Осаму Дадзай - Исповедь неполноценного человека
Однажды я отправился в эту аптечную лавку глубокой ночью. Стучусь. Вышла хозяйка, как всегда, гремя костылями. Хватаю ее в объятья, целую, делаю вид, что плачу навзрыд.
Она молча протягивает мне коробочку.
Я стал уже законченным наркоманом, когда убедился, что морфий - такая же как и сакэ, нет, более, чем сакэ зловещая и грязная штука. В бесстыдстве дошел до предела. Ради морфия опять занялся изготовлением и продажей порнографии, а с калекой-аптекаршей даже вступил в любовную связь.
Хочу умереть. Умереть хочу. Назад пути отрезаны. Теперь уже что ни делай, как ни старайся - все напрасно, только больше стыда оберешься. Не до велосипедных прогулок. Не до любования водопадом "Молодые листья". Впереди только позор да презрение, грязь да мерзость - мучения все более тягостные... Как хочется умереть! Это единственный выход. Надо умереть; жить - только дальше сеять семена греха... Мысли теснились, они почти довели меня до безумия, пока я ходил в аптеку и обратно.
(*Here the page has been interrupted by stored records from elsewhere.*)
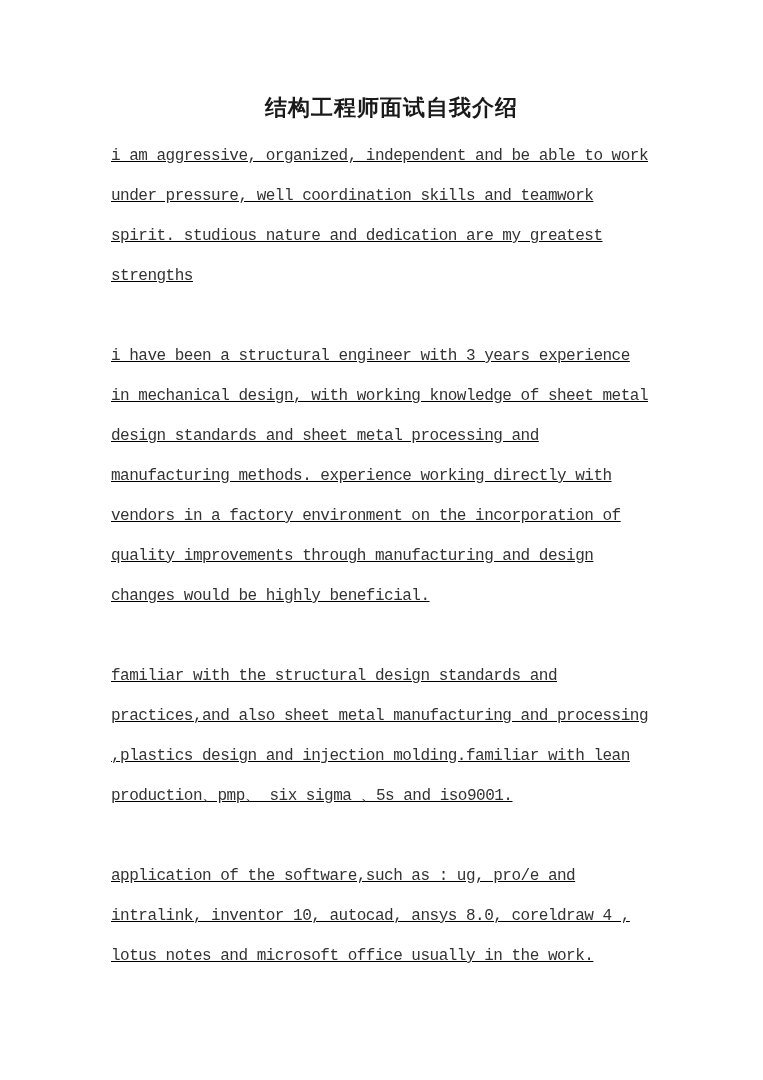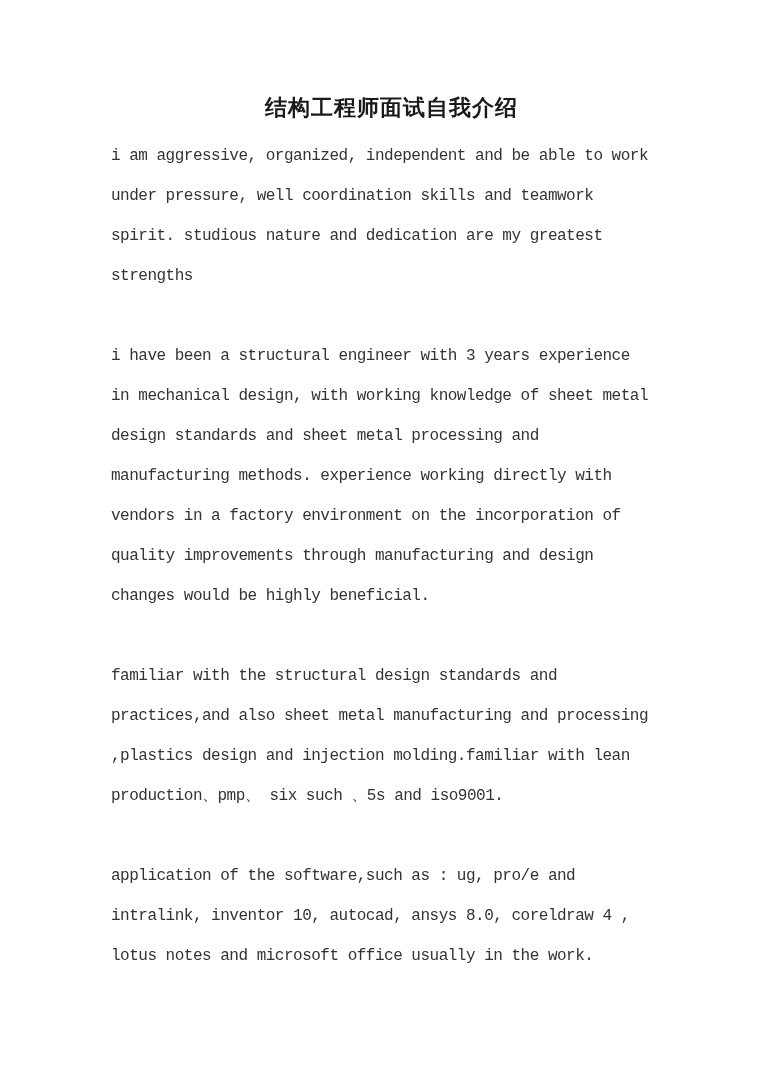--- a/index.html
+++ b/index.html
@@ -21,20 +21,21 @@
     font-weight: bold;
     font-size: 22px;
     line-height: 26px;
     letter-spacing: 1px;
     color: #1a1a1a;
     padding-left: 20px;
   }
   .content {
     padding-left: 111px;
     padding-right: 36px;
+    text-decoration: underline;
   }
   .content p {
     margin: 0 0 40px 0;
     font-family: "Liberation Mono", "DejaVu Sans Mono", monospace;
     font-size: 16px;
     line-height: 40px;
     letter-spacing: -0.5px;
     color: #333333;
     white-space: pre;
   }
@@ -52,18 +53,18 @@
     <p>i have been a structural engineer with 3 years experience
 in mechanical design, with working knowledge of sheet metal
 design standards and sheet metal processing and
 manufacturing methods. experience working directly with
 vendors in a factory environment on the incorporation of
 quality improvements through manufacturing and design
 changes would be highly beneficial.</p>
     <p>familiar with the structural design standards and
 practices,and also sheet metal manufacturing and processing
 ,plastics design and injection molding.familiar with lean
-production、pmp、 six such 、5s and iso9001.</p>
+production、pmp、 six sigma 、5s and iso9001.</p>
     <p>application of the software,such as : ug, pro/e and
 intralink, inventor 10, autocad, ansys 8.0, coreldraw 4 ,
 lotus notes and microsoft office usually in the work.</p>
   </div>
 </div>
 
 </body></html>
Работал я и тогда немало, но морфия со временем потреблял все больше и больше, долг за него вырос в огромную сумму. Хозяйка аптеки при моем появлении уже не могла удержаться от слез. Лил слезы и я.
Ад.
Выход из него виделся в том, чтобы написать отцу покаянное подробное письмо (естественно, умолчав о женщинах), изложить свое состояние. Это последний шанс, на карту ставится все: жить или не жить Божьему творению. Если эта последняя попытка окончится ничем - остается только повеситься...
Однако ничего хорошего из этого предприятия не выходило. Ужасно долго ожидая ответ из дома, я только нервничал, места себе не находил, и день ото дня увеличивал дозу морфия.
Вколов однажды ночью сразу десять ампул, я решил завтра же тихо уйти из жизни, бросившись в реку Оогава. Но тут, каким-то сатанинским нюхом учуяв замышляемое, появился Палтус, да еще привел с собой Хорики.
- Ты, я слышал, кровью стал харкать? - начал, усаживаясь передо мной, Хорики; лицо его сияло невиданной мною доселе доброй улыбкой, заставившей меня растаять, почувствовать нечто вроде благодарности. Глаза наполнились слезами, и я отвернулся. Одна эта добрая улыбка совершенно сломала меня, лишила воли и похоронила.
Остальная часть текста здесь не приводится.